I'm wondering if there is some recommended reading, best practice or opinion on how to organize larger Java projects.
I made the observations that there are folks who split up everything into projects (i.e. modules) and create many many projects that share a web of dependencies. This has the advantage that compilation is often super fast, but when the project gets large nobody knows anymore what depends on what and why. Not talking about dependent libraries, version conflicts & co.
The alternative is to have just a couple of projects such as frontend, backend, ... . The namespacing does the job.
Any opinion, further reading anyone could recommend?
As soon as you start splitting a big project up into smaller projects, you encounter a lot of dependency tracking that you generally didn't have to consider. You could manage this yourself or you could use software which already handles a lot of the core issues.
I would recommend Apache's Ivy. It integrates well with Apache's Ant, and has a separate configuration file (which gets checked in) to track what is required for each kind of build.
Apache's Maven is another good choice; however, it does a lot more than Apache's Ivy. Sometimes that "a lot more" means you doing less of what you would have done anyway, sometimes that "a lot more" means you are doing (and configuring) things that you didn't do before. Depending on the fit of your practice to Maven's, migrating to Maven might be easy or very hard.
In addition, using Ivy, you can set up your own private repository of "permitted" jar files to pull from, and that will make code auditing much easier. Basically, reconfigure ivy to not pull from the web, but to pull from your local repository only, and then control access to the repository to only allow jar files which were reviewed to have acceptable licensing.
Once you have software in place, you can afford to split projects up into smaller pieces. This will permit you to do the right thing (if your project favors small decomposition) instead of the expedient thing (a few big chunks which might not really buy you much in decomposition maintainability). As far as where to make the cuts, that depends heavily on the specifics of your application.
Many small pieces tend to be easier for a new person to digest one-by-one. They also get people thinking about where functionality is to be added to a project; however, it does cost time and effort to untangle and separate all of the components. The plus side is that it is generally easier to test and validate something smaller, the downside is that it is a longer road to decompose one monolithic collection of responsibilities into many small, well integrated yet functionally disparate units.
Good luck
A very large project will need to have some way of tracking all of the libraries and other dependencies that it uses. The defacto standard for doing this is Maven. It's definitely the best way to start keeping track of what is going into your application.
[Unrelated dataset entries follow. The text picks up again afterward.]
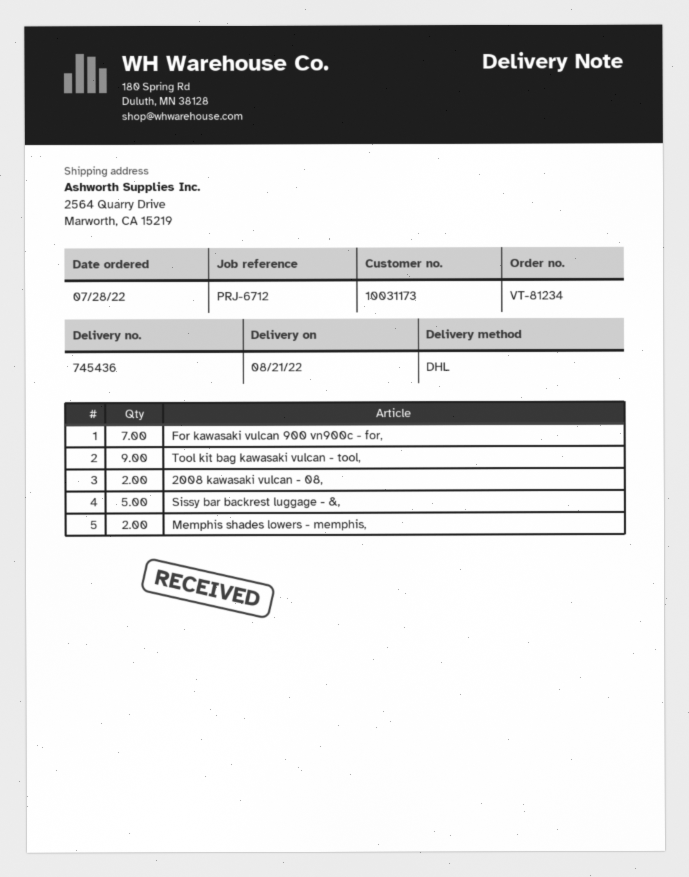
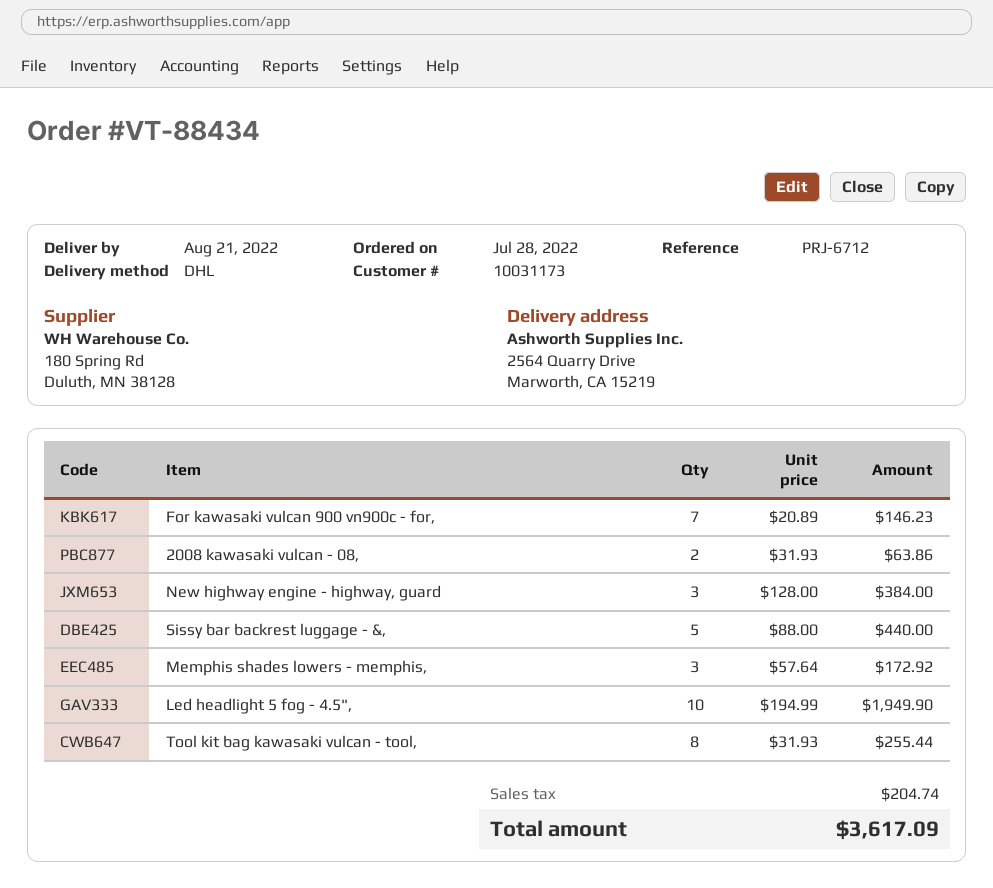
order number: VT-81234 -> VT-88434
Tool kit bag kawasaki vulcan - tool,: 9 -> 8
Memphis shades lowers - memphis,: 2 -> 3
New highway engine - highway, guard: none -> 3
Led headlight 5 fog - 4.5",: none -> 10

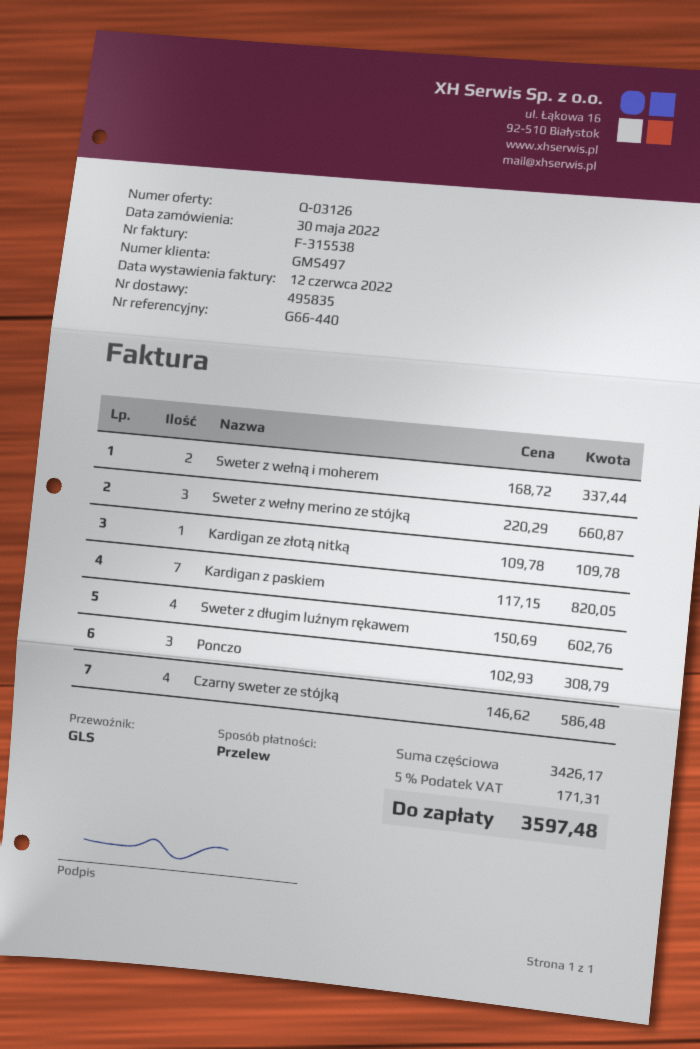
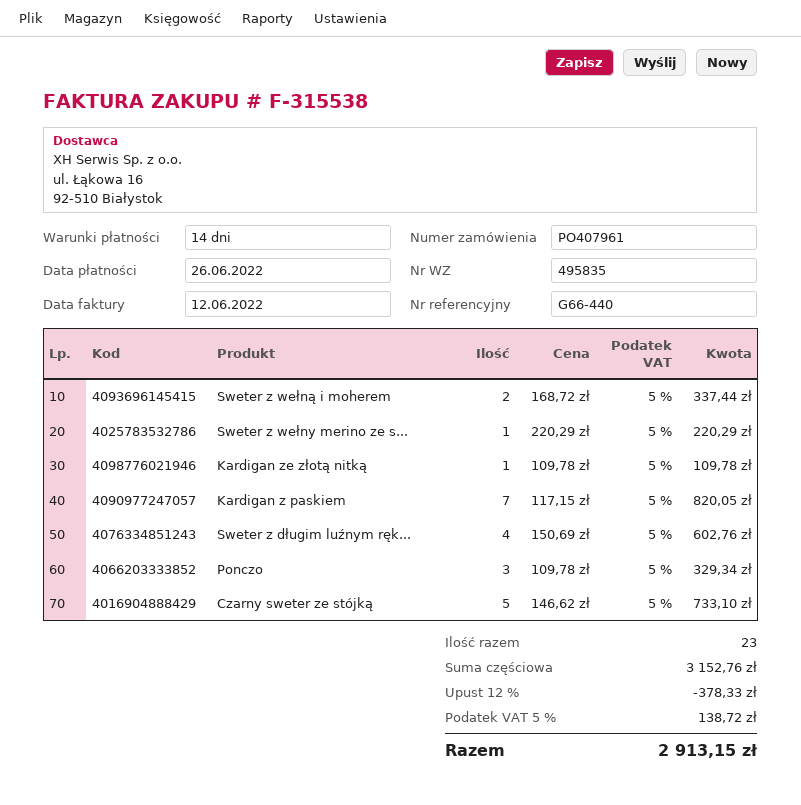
Sweter z wełny merino ze stójką: 3 x 220.29 = 660.87 -> 1 x 220.29 = 220.29
Ponczo: 3 x 102.93 = 308.79 -> 3 x 109.78 = 329.34
Czarny sweter ze stójką: 4 x 146.62 = 586.48 -> 5 x 146.62 = 733.10
subtotal: 3426.17 -> 3152.76
discount: none -> 12% = 378.33
tax: 5% = 171.31 -> 5% = 138.72
total: 3597.48 -> 2913.15

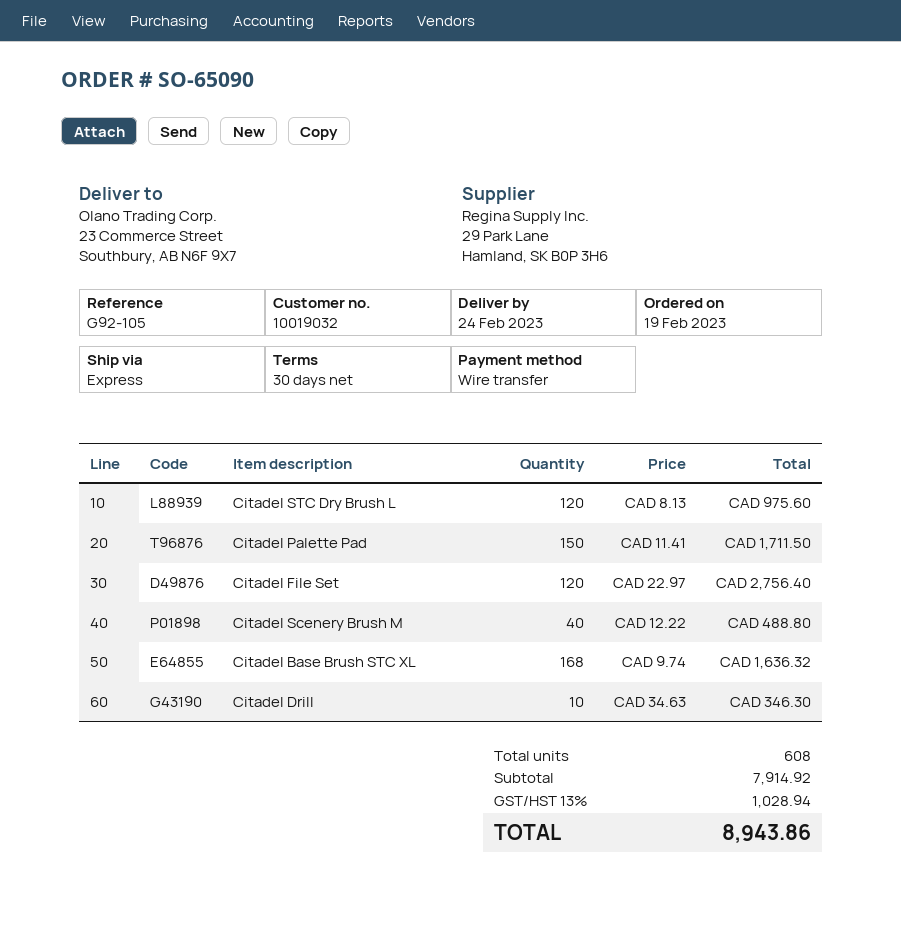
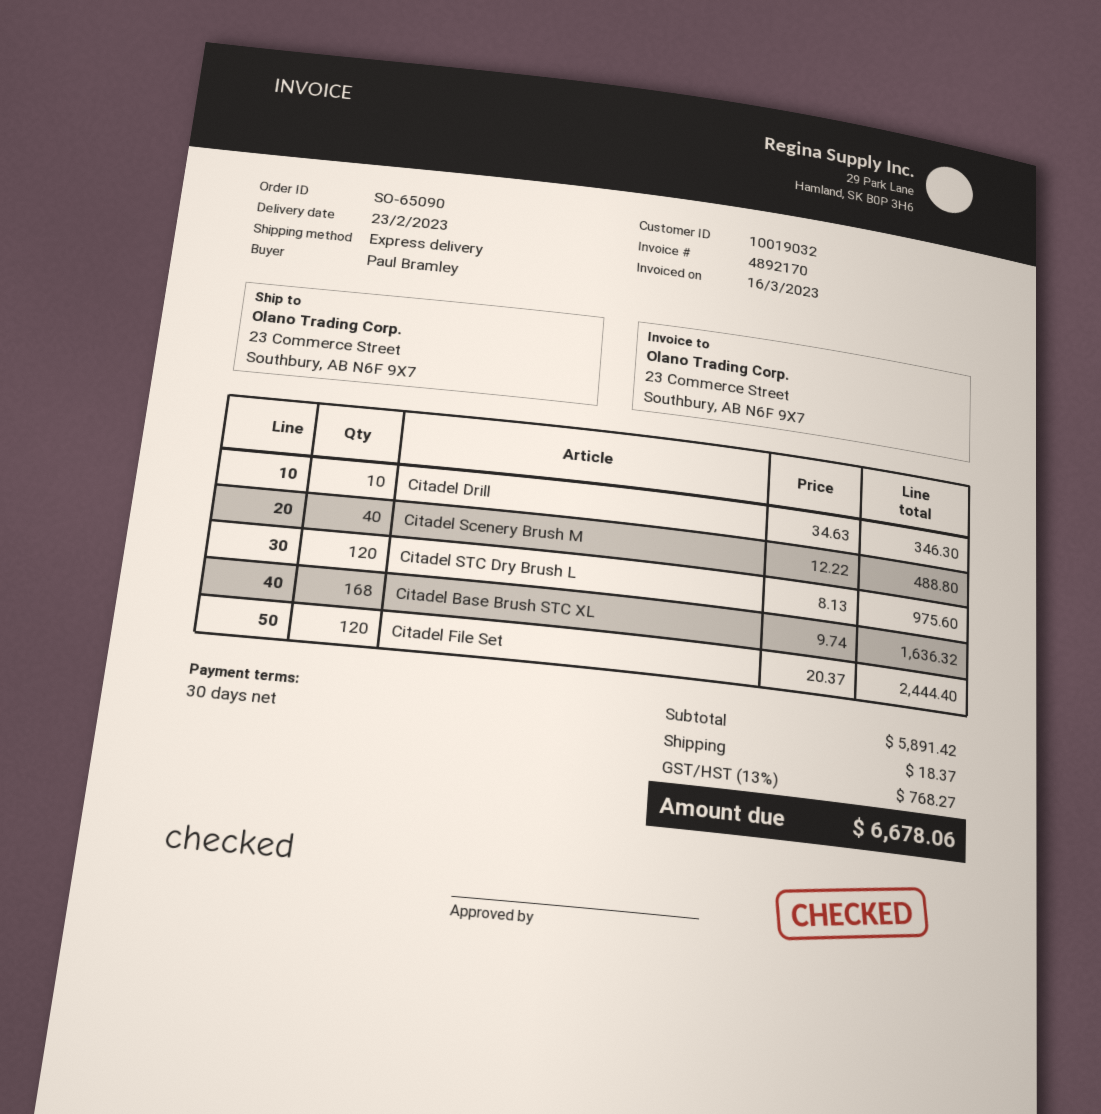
delivery date: 2023-02-24 -> 2023-02-23
Citadel Palette Pad: 150 x 11.41 = 1711.50 -> none
Citadel File Set: 120 x 22.97 = 2756.40 -> 120 x 20.37 = 2444.40
subtotal: 7914.92 -> 5891.42
shipping: none -> 18.37
tax: 13% = 1028.94 -> 13% = 768.27
total: 8943.86 -> 6678.06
Then you can decide how to split your application up. Basically, what you're trying to do here is to split up your application up into complete functional pieces. For instance, if you had a website that had a contact form, a photo gallery, a shopping cart, and a forum, you would split the project up into pieces that contained each of those different modules.
Actually, you will want to utilize both projects and namespacing.
Namespacing is an important tool for differentiating what purpose a code has at the code level. Regardless of what project a class comes from, the package should give me some idea of its purpose.
At a higher level, it is easier to manage builds and your development environment by having your code separated into projects. For instance, if you are developing a UI, why do you need to have the database code loaded into you IDE? It is just extra clutter in your workspace. It also makes it simpler to share common functionality between different projects. This will of course lead to needing some form of dependency management, of which either of the mentioned tools such as Maven or Ivy will suffice.
An important note though. Do not use split packages between projects. This causes nightmares if you or anyone who will ever use your code wants to do so in an OSGi environment. So, your namespaces should be unique within a project, although they should share a common root with other related projects.
Related
I have a project in Android Studio and two different app module but both of them are using this same Android library (core code). I want change some resources and logic in application but this code is in core (Android library). How do I approach this? How to customize core code?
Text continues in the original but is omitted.